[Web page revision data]
= = = = =
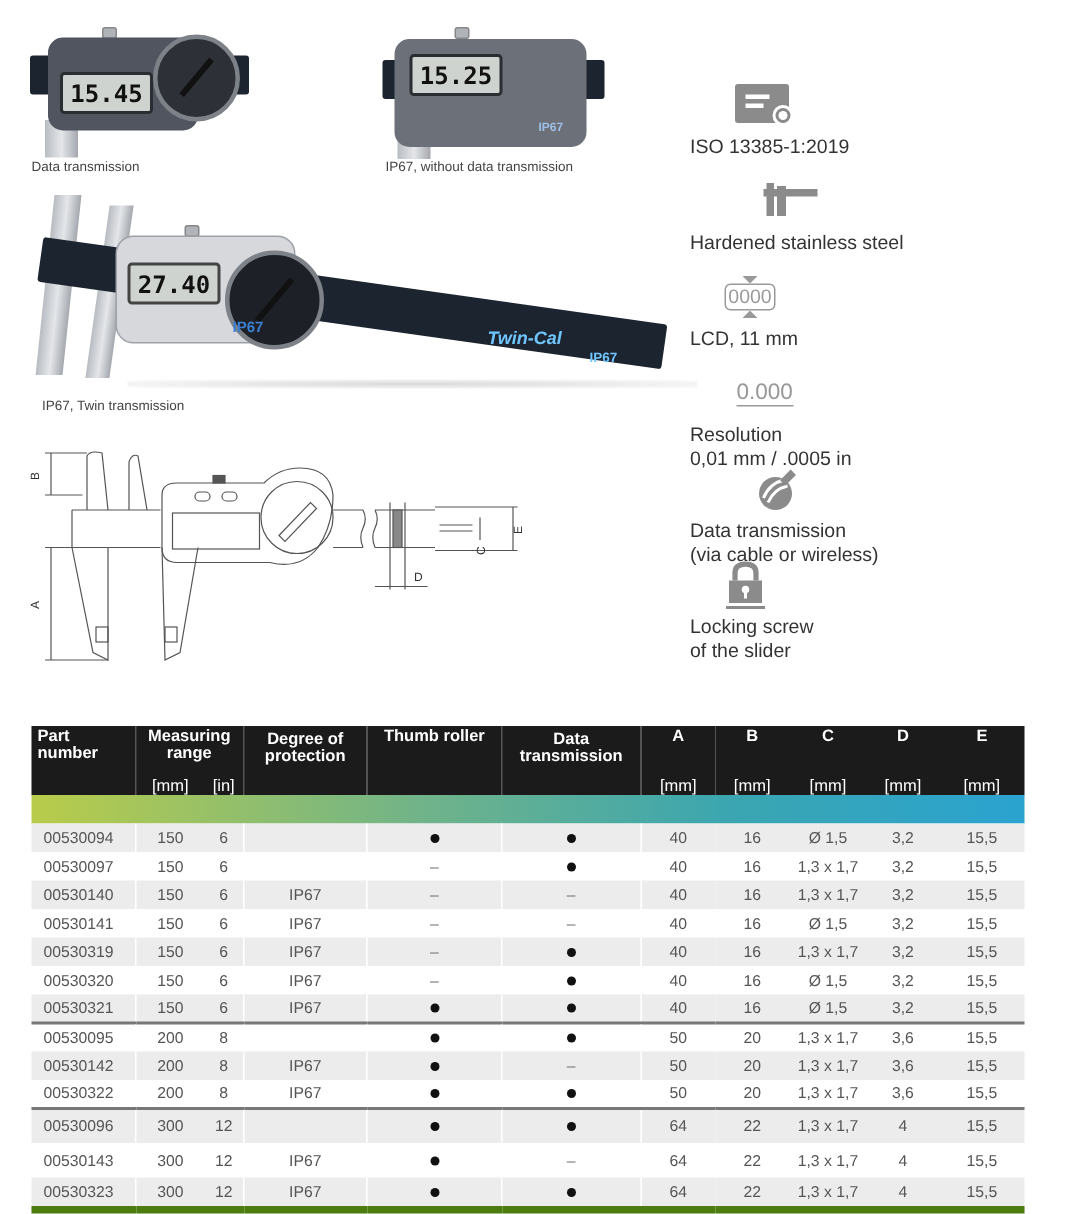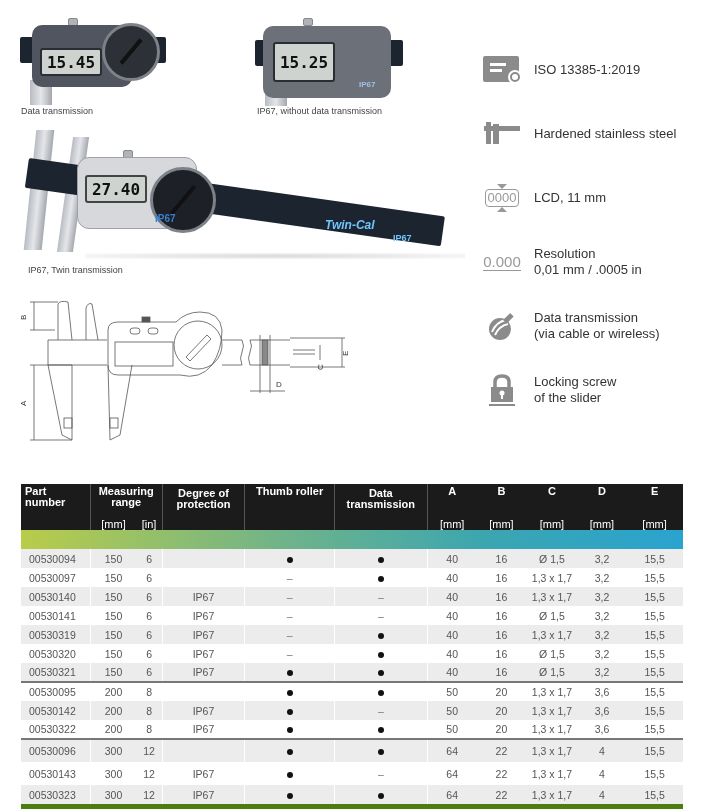--- a/index.html
+++ b/index.html
@@ -16,21 +16,21 @@
   .lcd { position: absolute; background: #cfd3cf; border: 2px solid #2a2e33; border-radius: 3px;
          font-family: "DejaVu Sans Mono", monospace; color: #111; display: flex; align-items: center; justify-content: center; font-weight: bold; }
   .dial { position: absolute; border-radius: 50%; background: #2d3036; border: 3px solid #7d8188; }
   .dial::after { content: ""; position: absolute; left: 50%; top: 20%; width: 4px; height: 60%; background: #111; transform: translateX(-50%) rotate(40deg); }
   .jaw { position: absolute; background: linear-gradient(90deg,#b8bcc2,#e4e6e9,#a4a8ae); }
   .knob { position: absolute; background: #b0b3b8; border: 1px solid #888; border-radius: 2px; }
   .ip-label { position: absolute; color: #3b7fd1; font-weight: bold; font-size: 10px; }
   .shadow { position: absolute; height: 6px; background: radial-gradient(ellipse at center, rgba(0,0,0,0.15), rgba(0,0,0,0)); }
 
   
-  .feature { position: absolute; left: 478px; display: flex; align-items: center; }
+  .feature { position: absolute; left: 460px; display: flex; align-items: center; flex-direction: column; }
   .feature .ficon { width: 48px; height: 40px; display: flex; align-items: center; justify-content: center; margin-right: 8px; }
   .feature .ftext { font-size: 13px; color: #333; line-height: 16px; }
 
   
   table.spec { position: absolute; left: 21px; top: 484px; width: 662px; border-collapse: collapse; font-size: 10.5px; color: #555; }
   table.spec th { background: #1b1b1b; color: #ffffff; font-weight: bold; font-size: 11px; vertical-align: top; padding: 2px 4px; line-height: 11px; }
   table.spec thead tr.units th { vertical-align: bottom; font-weight: normal; padding-bottom: 0; font-size: 11px; }
   table.spec th.l { text-align: left; }
   table.spec th.vl { border-left: 1px solid #555; }
   .gradient-row td { height: 4px; padding: 0; background: linear-gradient(90deg, #b9cc4a 0%, #6fb38a 40%, #3ba6b0 70%, #2aa3d0 100%); }
@@ -54,21 +54,21 @@
   <div class="lcd" style="left:20px;top:33px;width:62px;height:28px;font-size:16px;">15.45</div>
   <div class="dial" style="left:82px;top:8px;width:58px;height:58px;"></div>
 </div>
 <div class="caption" style="left:21px;top:106px;">Data transmission</div>
 
 <div class="photo" style="left:255px;top:18px;width:150px;height:88px;">
   <div class="bar-dark" style="left:0;top:22px;width:148px;height:26px;"></div>
   <div class="jaw" style="left:10px;top:62px;width:22px;height:26px;"></div>
   <div class="knob" style="left:48px;top:0;width:10px;height:8px;"></div>
   <div class="body-grey" style="left:8px;top:8px;width:128px;height:72px;"></div>
-  <div class="lcd" style="left:18px;top:24px;width:62px;height:40px;font-size:16px;">15.25</div>
+  <div class="lcd" style="left:18px;top:18px;width:62px;height:28px;font-size:16px;">15.25</div>
   <div class="ip-label" style="left:104px;top:62px;color:#9fc0e8;font-size:8px;">IP67</div>
 </div>
 <div class="caption" style="left:257px;top:106px;">IP67, without data transmission</div>
 
 <div class="photo" style="left:25px;top:125px;width:440px;height:135px;">
   <div class="jaw" style="left:5px;top:5px;width:18px;height:120px;transform:skewX(-6deg);"></div>
   <div class="jaw" style="left:40px;top:12px;width:16px;height:115px;transform:skewX(-8deg);"></div>
   <div class="bar-dark" style="left:4px;top:33px;width:420px;height:30px;transform:rotate(8deg);transform-origin:left top;"></div>
   <div class="knob" style="left:98px;top:25px;width:10px;height:8px;"></div>
   <div class="body-light" style="left:52px;top:32px;width:120px;height:72px;"></div>
@@ -141,21 +141,21 @@
   <div class="ficon">
     <svg width="40" height="28" viewBox="0 0 40 28">
         <rect x="2" y="6" width="36" height="5" fill="#8b8b8b"></rect>
         <rect x="4" y="2" width="5" height="22" fill="#8b8b8b"></rect>
         <rect x="11" y="4" width="6" height="20" fill="#8b8b8b"></rect>
       </svg>
   </div>
   <span class="ftext">Hardened stainless steel</span>
 </div>
 
-<div class="feature" style="top:178px;">
+<div class="feature" style="top:178px;align-items:flex-end;">
   <div class="ficon" style="flex-direction:column;">
     <svg width="10" height="5" viewBox="0 0 10 5">
         <path d="M0 0 H10 L5 5 Z" fill="#999"></path>
       </svg>
     <div style="border:1.5px solid #999;border-radius:4px;padding:0 2px;font-size:13px;color:#999;line-height:16px;">0000</div>
     <svg width="10" height="5" viewBox="0 0 10 5">
         <path d="M0 5 H10 L5 0 Z" fill="#999"></path>
       </svg>
   </div>
   <span class="ftext">LCD, 11 mm</span>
= = = = =
Task description => Give the data above again in full and unchanged, skipping the pictures.

Exercise response =>
--- a/index.html
+++ b/index.html
@@ -16,21 +16,21 @@
   .lcd { position: absolute; background: #cfd3cf; border: 2px solid #2a2e33; border-radius: 3px;
          font-family: "DejaVu Sans Mono", monospace; color: #111; display: flex; align-items: center; justify-content: center; font-weight: bold; }
   .dial { position: absolute; border-radius: 50%; background: #2d3036; border: 3px solid #7d8188; }
   .dial::after { content: ""; position: absolute; left: 50%; top: 20%; width: 4px; height: 60%; background: #111; transform: translateX(-50%) rotate(40deg); }
   .jaw { position: absolute; background: linear-gradient(90deg,#b8bcc2,#e4e6e9,#a4a8ae); }
   .knob { position: absolute; background: #b0b3b8; border: 1px solid #888; border-radius: 2px; }
   .ip-label { position: absolute; color: #3b7fd1; font-weight: bold; font-size: 10px; }
   .shadow { position: absolute; height: 6px; background: radial-gradient(ellipse at center, rgba(0,0,0,0.15), rgba(0,0,0,0)); }
 
   
-  .feature { position: absolute; left: 478px; display: flex; align-items: center; }
+  .feature { position: absolute; left: 460px; display: flex; align-items: center; flex-direction: column; }
   .feature .ficon { width: 48px; height: 40px; display: flex; align-items: center; justify-content: center; margin-right: 8px; }
   .feature .ftext { font-size: 13px; color: #333; line-height: 16px; }
 
   
   table.spec { position: absolute; left: 21px; top: 484px; width: 662px; border-collapse: collapse; font-size: 10.5px; color: #555; }
   table.spec th { background: #1b1b1b; color: #ffffff; font-weight: bold; font-size: 11px; vertical-align: top; padding: 2px 4px; line-height: 11px; }
   table.spec thead tr.units th { vertical-align: bottom; font-weight: normal; padding-bottom: 0; font-size: 11px; }
   table.spec th.l { text-align: left; }
   table.spec th.vl { border-left: 1px solid #555; }
   .gradient-row td { height: 4px; padding: 0; background: linear-gradient(90deg, #b9cc4a 0%, #6fb38a 40%, #3ba6b0 70%, #2aa3d0 100%); }
@@ -54,21 +54,21 @@
   <div class="lcd" style="left:20px;top:33px;width:62px;height:28px;font-size:16px;">15.45</div>
   <div class="dial" style="left:82px;top:8px;width:58px;height:58px;"></div>
 </div>
 <div class="caption" style="left:21px;top:106px;">Data transmission</div>
 
 <div class="photo" style="left:255px;top:18px;width:150px;height:88px;">
   <div class="bar-dark" style="left:0;top:22px;width:148px;height:26px;"></div>
   <div class="jaw" style="left:10px;top:62px;width:22px;height:26px;"></div>
   <div class="knob" style="left:48px;top:0;width:10px;height:8px;"></div>
   <div class="body-grey" style="left:8px;top:8px;width:128px;height:72px;"></div>
-  <div class="lcd" style="left:18px;top:24px;width:62px;height:40px;font-size:16px;">15.25</div>
+  <div class="lcd" style="left:18px;top:18px;width:62px;height:28px;font-size:16px;">15.25</div>
   <div class="ip-label" style="left:104px;top:62px;color:#9fc0e8;font-size:8px;">IP67</div>
 </div>
 <div class="caption" style="left:257px;top:106px;">IP67, without data transmission</div>
 
 <div class="photo" style="left:25px;top:125px;width:440px;height:135px;">
   <div class="jaw" style="left:5px;top:5px;width:18px;height:120px;transform:skewX(-6deg);"></div>
   <div class="jaw" style="left:40px;top:12px;width:16px;height:115px;transform:skewX(-8deg);"></div>
   <div class="bar-dark" style="left:4px;top:33px;width:420px;height:30px;transform:rotate(8deg);transform-origin:left top;"></div>
   <div class="knob" style="left:98px;top:25px;width:10px;height:8px;"></div>
   <div class="body-light" style="left:52px;top:32px;width:120px;height:72px;"></div>
@@ -141,21 +141,21 @@
   <div class="ficon">
     <svg width="40" height="28" viewBox="0 0 40 28">
         <rect x="2" y="6" width="36" height="5" fill="#8b8b8b"></rect>
         <rect x="4" y="2" width="5" height="22" fill="#8b8b8b"></rect>
         <rect x="11" y="4" width="6" height="20" fill="#8b8b8b"></rect>
       </svg>
   </div>
   <span class="ftext">Hardened stainless steel</span>
 </div>
 
-<div class="feature" style="top:178px;">
+<div class="feature" style="top:178px;align-items:flex-end;">
   <div class="ficon" style="flex-direction:column;">
     <svg width="10" height="5" viewBox="0 0 10 5">
         <path d="M0 0 H10 L5 5 Z" fill="#999"></path>
       </svg>
     <div style="border:1.5px solid #999;border-radius:4px;padding:0 2px;font-size:13px;color:#999;line-height:16px;">0000</div>
     <svg width="10" height="5" viewBox="0 0 10 5">
         <path d="M0 5 H10 L5 0 Z" fill="#999"></path>
       </svg>
   </div>
   <span class="ftext">LCD, 11 mm</span>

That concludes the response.